The documentary Señorita extraviada ("Missing Young Woman") by
Lourdes Portillo, (2003) explores a system of gender violence outside the family,
centered on the idea of disappearance. Since the film was shot in 2002, over 100
women have died and the disappearances continue. As a result of the publicity
that the film is starting to get, now the bodies of the disappeared women are
simply not found and both Portillo as well as the organizations involved in this
struggle have received threats. In this sense, gender is a place where — or through
which — power is articulated and as Joan W. Scott proposes, gender is involved
in the actual construction of power (Scott 1992). Señorita
extraviada does not offer solutions, it only presents the facts; it is the
Mexican government that has to provide a solution. Thus, Portillo issues an appeal
to sign a petition to be sent to the president of Mexico and the governor of Chihuahua:
“solve the terrible crimes committed against our women in Ciudad Juárez, which
both levels of the government are avoiding.” The Ciudad Juárez murders are currently
being repeated with identical characteristics in Chihuahua, Nuevo Laredo, Nogales,
Zihuatanejo and Guatemala: non-fiction storylines that keep popping up
in a dramatic way, and which behind these lines you the reader are now interpreting
mark this plot.
In this range
of approaches, the notion of gender (Colaizzi 1990) appeared as a
key element in gender studies, political theory, cultural studies, film narrative,
sociology, studies deriving from communication theory and social education, cultural
anthropology, aesthetic critical theory, post-Western and post-colonial studies,
studies of visual culture and the positions of queer feminist criticism recently
revisited centered on violence.
Failing to take gender into account in the study of political violence is a dead-end
road as today, gender violence continues to be a democratic practice.
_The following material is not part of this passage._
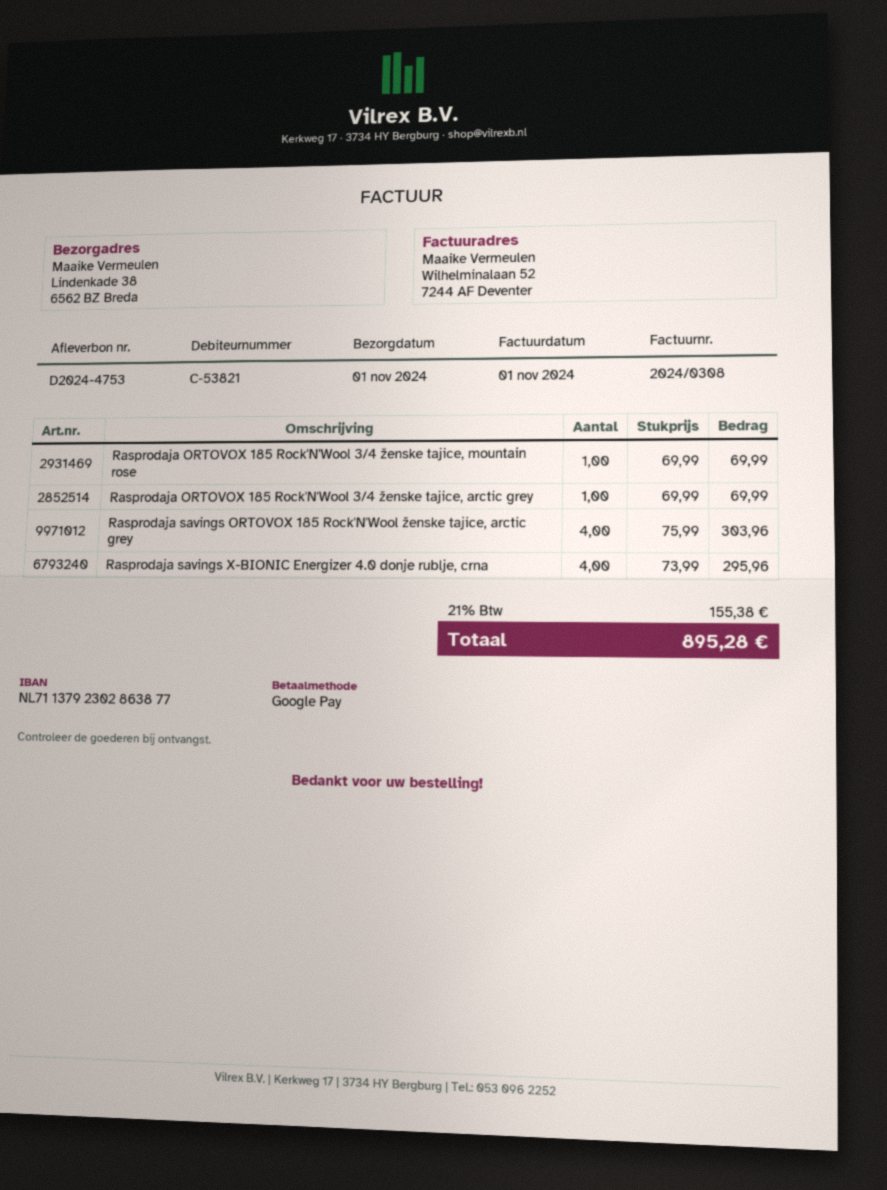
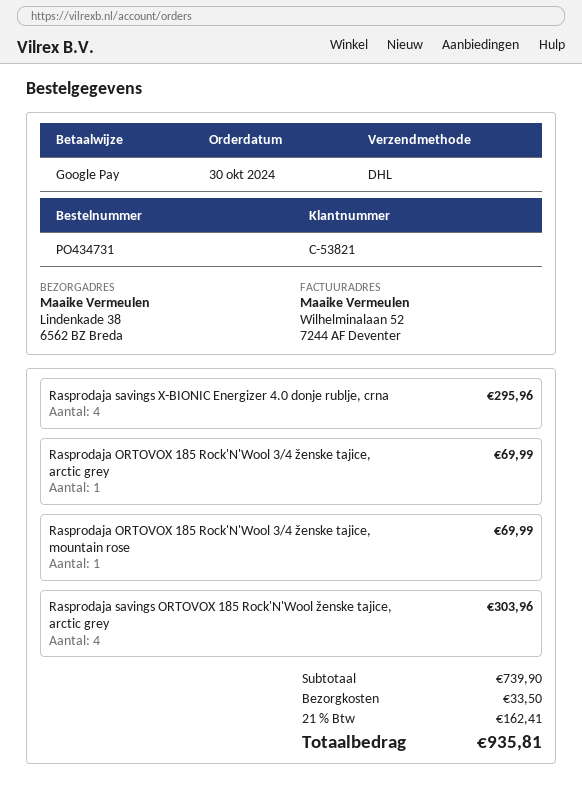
shipping: none -> 33.50
tax: 21% = 155.38 -> 21% = 162.41
total: 895.28 -> 935.81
Gender entails
looking at sexual difference considered as social construction, it means an alternative
interpretation to the essentialist interpretation of feminine and masculine identities.
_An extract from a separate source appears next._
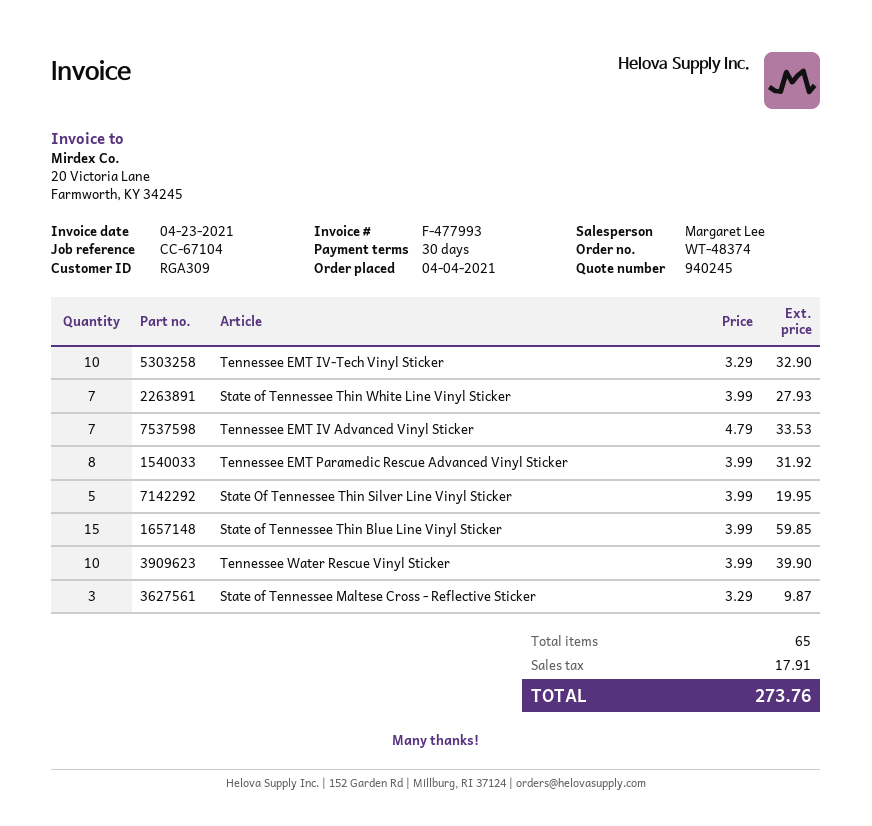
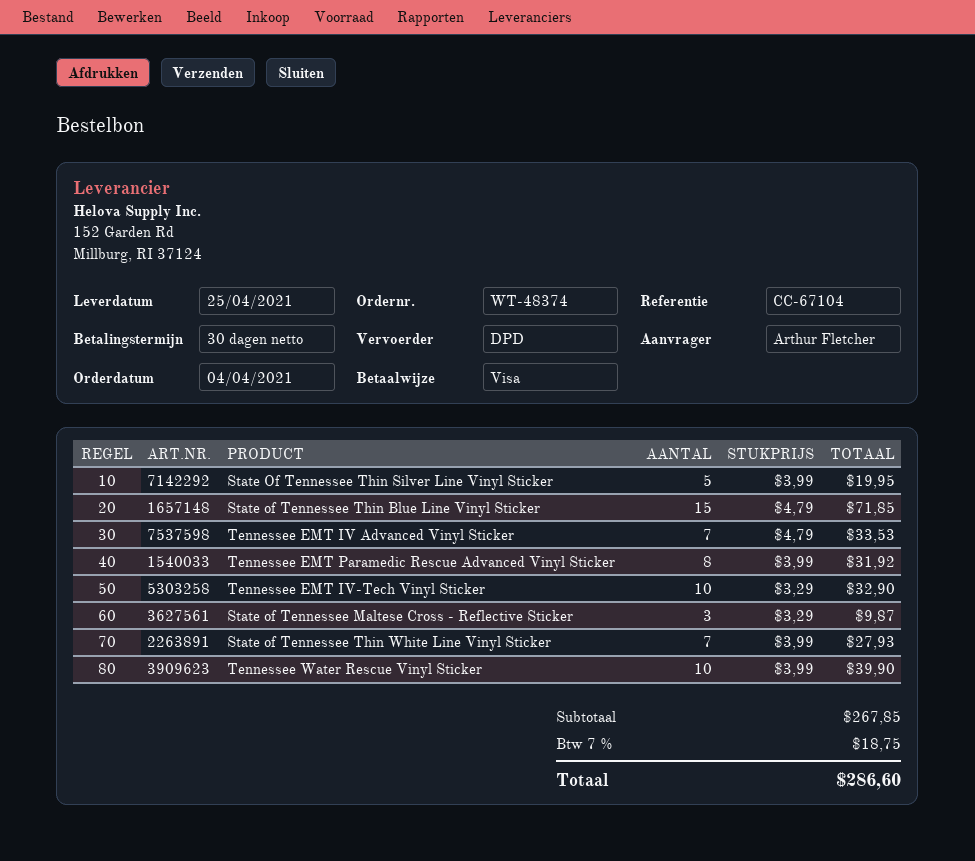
State of Tennessee Thin Blue Line Vinyl Sticker: 15 x 3.99 = 59.85 -> 15 x 4.79 = 71.85
tax: 17.91 -> 18.75
total: 273.76 -> 286.60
The concept of gender makes the socio-cultural organization of sexual difference
the central axis of political and economic organization of society. That is, gender
discourses have constructed the various cultural representations that have originated
and reproduced popular archetypes of femininity and masculinity. Over time, these
played an important role in the reproduction and survival of social practices,
beliefs and behavior codes differentiated
according to sex. However, the gender discourse of this new century, despite its
chance to adapt to socio-cultural changes, is still not founded in the principle
of equality. And this inequality is one of the central causes of violence. The
center of the definition of gender will lie in the all-embracing connection of
two propositions: that gender is a constitutive element of social relations based
on the differences perceived between the sexes and that it is a primary way of
representing power relations. In this sense, documentary work during the Eighties
and the Nineties meant exploring the concept of gender. Red Sari by Pratibha
Parmar, 1988, portrays the racial and cultural conflict in Europe's major cities.
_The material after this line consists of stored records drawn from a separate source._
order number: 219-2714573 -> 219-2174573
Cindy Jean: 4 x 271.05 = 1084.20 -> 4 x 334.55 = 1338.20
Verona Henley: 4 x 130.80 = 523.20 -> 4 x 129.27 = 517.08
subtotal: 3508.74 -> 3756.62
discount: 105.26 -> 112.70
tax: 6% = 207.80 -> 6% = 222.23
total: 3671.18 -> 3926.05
On a cultural level, the film offers a post-Colonial reflection of the
murder of the young Kalbinder Kaur Hayre in 1985. Violence against Asian women
in European cities is taken from the public sphere to the private sphere. To do
this, the voiceover is constructed as an intersubjective enunciation of the denouncement
of racism. Unlike approaches about sex that have spread around queer theory, it
is interesting to note that queer feminist texts, in this case explored in Red
Sari, underlines the question of race, gender and class through verbal enunciation,
adopting a poetic register. To do this she constructs a voiceover that acts as
the focus of the account of violence, showing that representation of violence
comes from both gender and social conflict, and in this case race conflict as
well. In the Nineties, he director Pratibha Parmar adapted, using documentary
forms, Alice Walker's novel Possessing the Secret of Joy. This film, Warrior
Marks, 1993, examines female genital mutilation without presenting the women
as victims, but as strong fighters who have managed to survive and keep surviving despite
the mutilation of their bodies, articulating ways of fighting against imposed
tradition. Warrior Marks tries to draw attention to the cultural and political
complexities surrounding this subject. Through interviews with women from Senegal,
Gambia, Burkina Faso, the United States and England who have suffered genital
mutilation, Parmar tries to show her personal vision of this situation in terms
of a conflict that remains unresolved, as shown in the recent Kim Longinotto film
The Day I Will Never Forget You,
2002. The concept of “violence” indicates a way of proceeding that offends
and harms someone though the exclusive or excessive use of force. Violence comes
from vis, force, an etymological origin shared by the worlds “violent"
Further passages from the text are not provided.